Itemized modification records
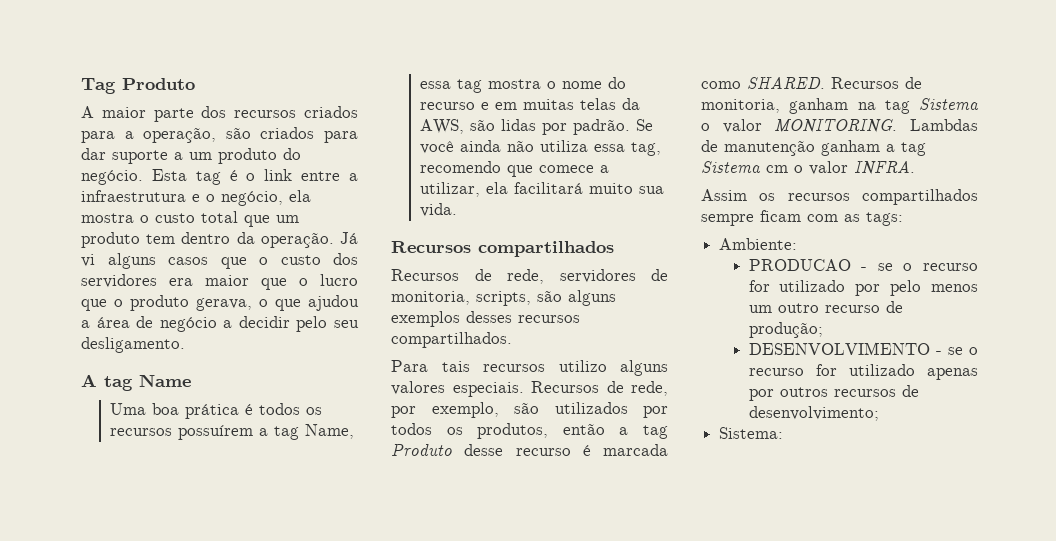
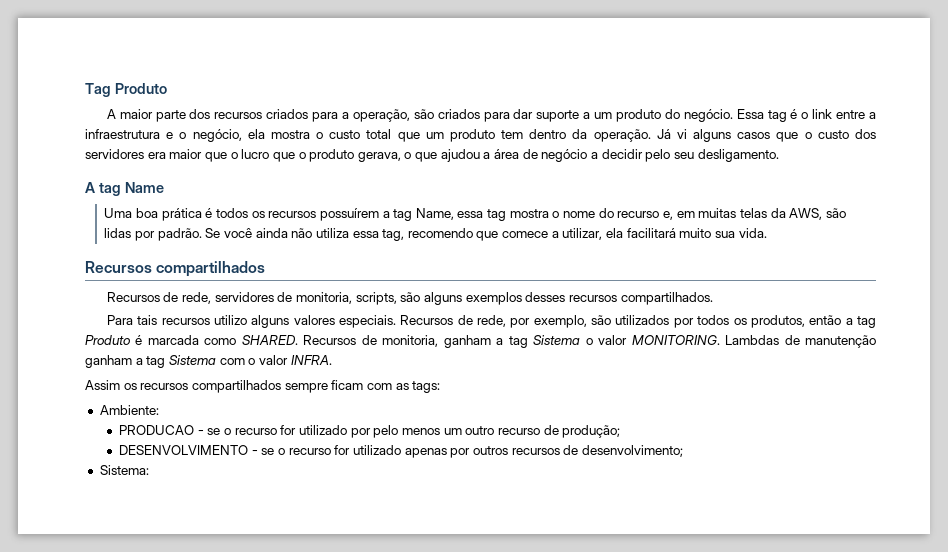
- Esta tag é o link entre a infraestrutura e o negócio, ela mostra o custo total que um produto tem dentro da operação.
+ Essa tag é o link entre a infraestrutura e o negócio, ela mostra o custo total que um produto tem dentro da operação.
- Uma boa prática é todos os recursos possuírem a tag Name, essa tag mostra o nome do recurso e em muitas telas da AWS, são lidas por padrão.
+ Uma boa prática é todos os recursos possuírem a tag Name, essa tag mostra o nome do recurso e, em muitas telas da AWS, são lidas por padrão.
- Recursos de rede, por exemplo, são utilizados por todos os produtos, então a tag Produto desse recurso é marcada como SHARED.
+ Recursos de rede, por exemplo, são utilizados por todos os produtos, então a tag Produto é marcada como SHARED.
- Recursos de monitoria, ganham na tag Sistema o valor MONITORING.
+ Recursos de monitoria, ganham a tag Sistema o valor MONITORING.
- Lambdas de manutenção ganham a tag Sistema cm o valor INFRA.
+ Lambdas de manutenção ganham a tag Sistema com o valor INFRA.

=== Prompt ===
Reproduce nothing but the lines from the line containing "ganham a tag Sistema o valor MONITORING." to the last line of the data, each exactly as written.

=== Task result ===
+ Recursos de monitoria, ganham a tag Sistema o valor MONITORING.
- Lambdas de manutenção ganham a tag Sistema cm o valor INFRA.
+ Lambdas de manutenção ganham a tag Sistema com o valor INFRA.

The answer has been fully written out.